После революции я ушла на фронт, теперь уже фельдшерицей, в красноармейскую часть. В 1919 году, когда гражданская была на исходе, я неожиданно встретила... Гриню. Это было в Крыму, на какой-то маленькой железнодорожной станции. Я выскочила из санитарного вагона, решила развесить выстиранное белье для просушки. Внезапно около меня оказался какой-то моряк и начал орать, что я нарушаю порядок на станции. Я смутилась, пыталась что-то сказать в свое оправдание, но матрос продолжал наступать. Его разглагольствования прервал чей-то голос. Я подняла глаза, ко мне шагнул рослый широкоплечий военный в кожанке.
„В чем дело?” — спросил он сурово.
„Эта гражданка решила прачечную открыть!” — опять заорал матрос, держа в руках, как доказательство, выхваченное у меня мокрое полотенце.
„Я не знала, что нельзя”, — всхлипнула я, не поднимая глаз.
„Все в порядке, — неожиданно весело сказал военный. — Я лично знаю эту девушку. Р-разойдись. Здравствуй, Сашенька! — услышала вдруг я ласковое. — Ты действительно не узнаешь меня?”
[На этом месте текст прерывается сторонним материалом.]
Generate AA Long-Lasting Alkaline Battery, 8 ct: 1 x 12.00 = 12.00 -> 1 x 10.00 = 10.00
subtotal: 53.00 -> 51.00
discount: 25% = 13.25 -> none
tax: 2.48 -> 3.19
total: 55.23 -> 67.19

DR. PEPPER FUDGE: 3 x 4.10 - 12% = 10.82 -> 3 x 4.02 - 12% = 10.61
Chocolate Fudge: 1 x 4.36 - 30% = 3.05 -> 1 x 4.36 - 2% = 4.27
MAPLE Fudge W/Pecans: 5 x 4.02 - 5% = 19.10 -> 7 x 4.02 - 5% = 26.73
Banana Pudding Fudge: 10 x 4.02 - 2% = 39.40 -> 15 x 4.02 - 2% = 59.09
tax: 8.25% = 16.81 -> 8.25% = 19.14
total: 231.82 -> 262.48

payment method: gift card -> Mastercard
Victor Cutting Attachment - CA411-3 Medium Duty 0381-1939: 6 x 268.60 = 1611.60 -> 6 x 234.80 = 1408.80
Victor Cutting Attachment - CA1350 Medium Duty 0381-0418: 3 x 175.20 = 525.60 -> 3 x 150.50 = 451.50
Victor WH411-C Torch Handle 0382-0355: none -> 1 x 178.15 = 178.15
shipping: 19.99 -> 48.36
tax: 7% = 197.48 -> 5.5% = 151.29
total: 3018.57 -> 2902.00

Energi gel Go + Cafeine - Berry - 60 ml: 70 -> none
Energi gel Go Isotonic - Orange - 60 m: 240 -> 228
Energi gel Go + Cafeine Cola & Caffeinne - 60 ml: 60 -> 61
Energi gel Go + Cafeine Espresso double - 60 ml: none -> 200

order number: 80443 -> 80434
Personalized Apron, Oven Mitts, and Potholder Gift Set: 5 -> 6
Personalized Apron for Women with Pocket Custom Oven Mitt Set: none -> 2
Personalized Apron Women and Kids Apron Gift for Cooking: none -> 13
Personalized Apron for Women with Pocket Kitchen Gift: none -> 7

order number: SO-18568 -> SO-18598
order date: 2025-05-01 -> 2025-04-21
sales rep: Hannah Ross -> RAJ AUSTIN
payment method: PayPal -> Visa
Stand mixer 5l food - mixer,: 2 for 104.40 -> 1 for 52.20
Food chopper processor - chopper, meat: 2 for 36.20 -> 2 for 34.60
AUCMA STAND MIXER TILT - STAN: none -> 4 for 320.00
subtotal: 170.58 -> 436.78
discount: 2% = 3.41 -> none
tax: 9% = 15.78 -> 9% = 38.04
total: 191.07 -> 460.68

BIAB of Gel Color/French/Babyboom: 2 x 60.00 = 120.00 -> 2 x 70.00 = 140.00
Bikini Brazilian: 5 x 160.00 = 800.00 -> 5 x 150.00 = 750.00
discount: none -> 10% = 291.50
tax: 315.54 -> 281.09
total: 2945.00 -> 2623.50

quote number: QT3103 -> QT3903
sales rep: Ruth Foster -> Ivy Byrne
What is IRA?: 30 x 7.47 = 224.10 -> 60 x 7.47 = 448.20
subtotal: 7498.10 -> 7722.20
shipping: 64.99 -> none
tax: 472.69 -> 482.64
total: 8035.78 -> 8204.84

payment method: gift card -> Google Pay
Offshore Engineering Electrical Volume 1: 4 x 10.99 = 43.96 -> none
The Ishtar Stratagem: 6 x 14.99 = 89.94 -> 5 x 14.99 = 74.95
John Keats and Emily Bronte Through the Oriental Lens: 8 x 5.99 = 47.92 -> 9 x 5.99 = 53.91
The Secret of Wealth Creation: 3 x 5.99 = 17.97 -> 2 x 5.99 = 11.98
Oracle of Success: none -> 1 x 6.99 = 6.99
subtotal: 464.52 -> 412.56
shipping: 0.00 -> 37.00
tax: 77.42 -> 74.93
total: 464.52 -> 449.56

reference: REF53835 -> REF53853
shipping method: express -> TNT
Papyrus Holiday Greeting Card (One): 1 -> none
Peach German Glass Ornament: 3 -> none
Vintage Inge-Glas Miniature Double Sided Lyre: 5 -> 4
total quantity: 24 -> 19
Я посмотрела на него снизу вверх. Строгое волевое лицо, заметный шрам на лице, густые пшеничные усы. Нет, я не знала этого человека.
„Что ж, придется знакомиться заново”, — вздохнул военный.
Приложив руку к козырьку фуражки, он отрапортовал: „Разрешите представиться. Командир бронепоезда имени Парижской коммуны Решетников”.
„Гриня! — воскликнула я. — Неужели это ты? Ты жив?”
Он схватил меня в охапку, покрывая мое лицо поцелуями: „Я знал. Я верил, что тебя найду!”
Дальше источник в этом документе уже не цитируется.